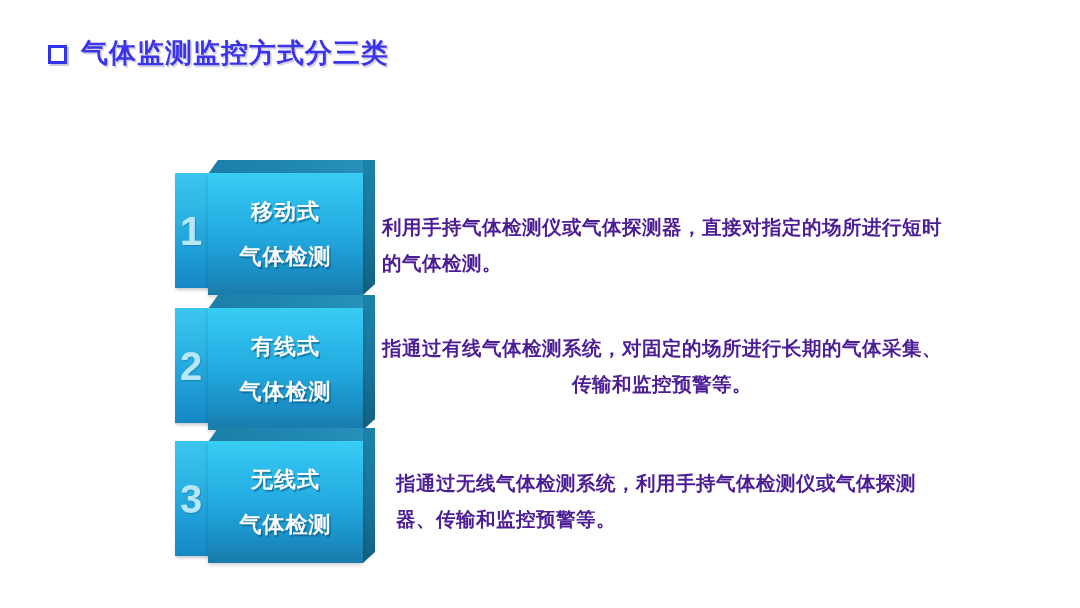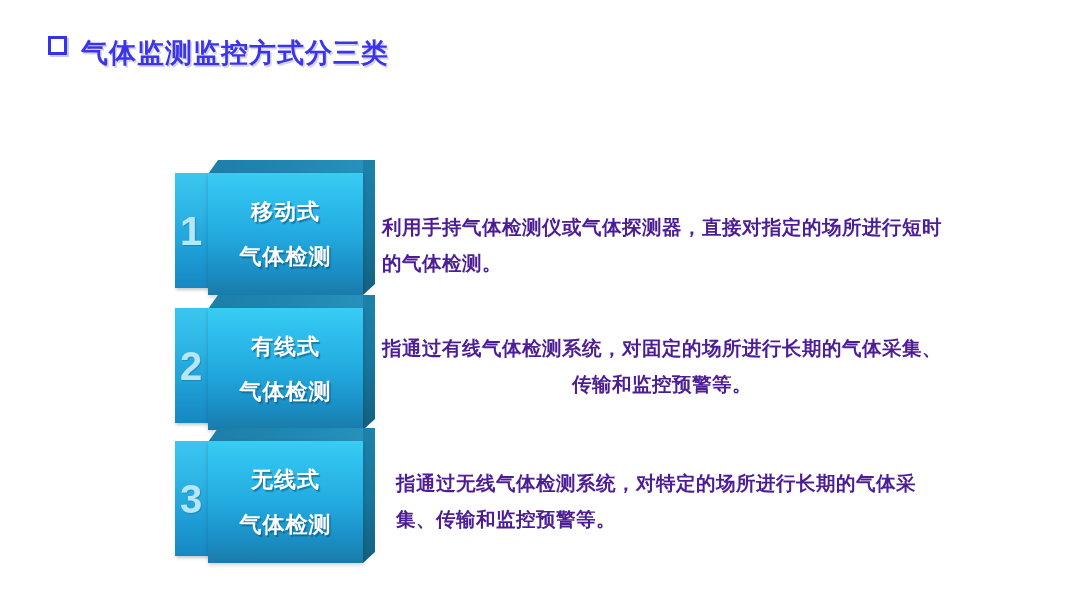--- a/index.html
+++ b/index.html
@@ -14,21 +14,21 @@
     overflow: hidden;
     font-family: "Liberation Sans", sans-serif;
   }
 
   
   .slide-title {
     position: absolute;
     left: 48px;
     top: 35px;
     display: flex;
-    align-items: flex-start;
+    align-items: center;
     gap: 14px;
   }
   .title-bullet {
     width: 19px;
     height: 19px;
     box-sizing: border-box;
     border: 3.5px solid #3333ee;
     background: #ffffff;
     box-shadow: 2px 2px 0 rgba(120,120,170,0.38);
     flex: none;
@@ -218,16 +218,16 @@
       </div>
       <div class="prism">
         <div class="face-top"></div>
         <div class="face-right"></div>
         <div class="face-front">
           <div class="box-line">无线式</div>
           <div class="box-line">气体检测</div>
         </div>
       </div>
     </div>
-    <div class="desc" style="left:396px; top:28px; width:548px;">指通过无线气体检测系统，对特定的场所进行长期的气体采集、传输和监控预警等。</div>
+    <div class="desc" style="left:396px; top:28px; width:548px;">指通过无线气体检测系统，利用手持气体检测仪或气体探测器、传输和监控预警等。</div>
   </div>
 
 </div>
 
 </body></html>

Your instructions: For each record above, write out its text exactly and skip any picture.

Task response:
--- a/index.html
+++ b/index.html
@@ -14,21 +14,21 @@
     overflow: hidden;
     font-family: "Liberation Sans", sans-serif;
   }
 
   
   .slide-title {
     position: absolute;
     left: 48px;
     top: 35px;
     display: flex;
-    align-items: flex-start;
+    align-items: center;
     gap: 14px;
   }
   .title-bullet {
     width: 19px;
     height: 19px;
     box-sizing: border-box;
     border: 3.5px solid #3333ee;
     background: #ffffff;
     box-shadow: 2px 2px 0 rgba(120,120,170,0.38);
     flex: none;
@@ -218,16 +218,16 @@
       </div>
       <div class="prism">
         <div class="face-top"></div>
         <div class="face-right"></div>
         <div class="face-front">
           <div class="box-line">无线式</div>
           <div class="box-line">气体检测</div>
         </div>
       </div>
     </div>
-    <div class="desc" style="left:396px; top:28px; width:548px;">指通过无线气体检测系统，对特定的场所进行长期的气体采集、传输和监控预警等。</div>
+    <div class="desc" style="left:396px; top:28px; width:548px;">指通过无线气体检测系统，利用手持气体检测仪或气体探测器、传输和监控预警等。</div>
   </div>
 
 </div>
 
 </body></html>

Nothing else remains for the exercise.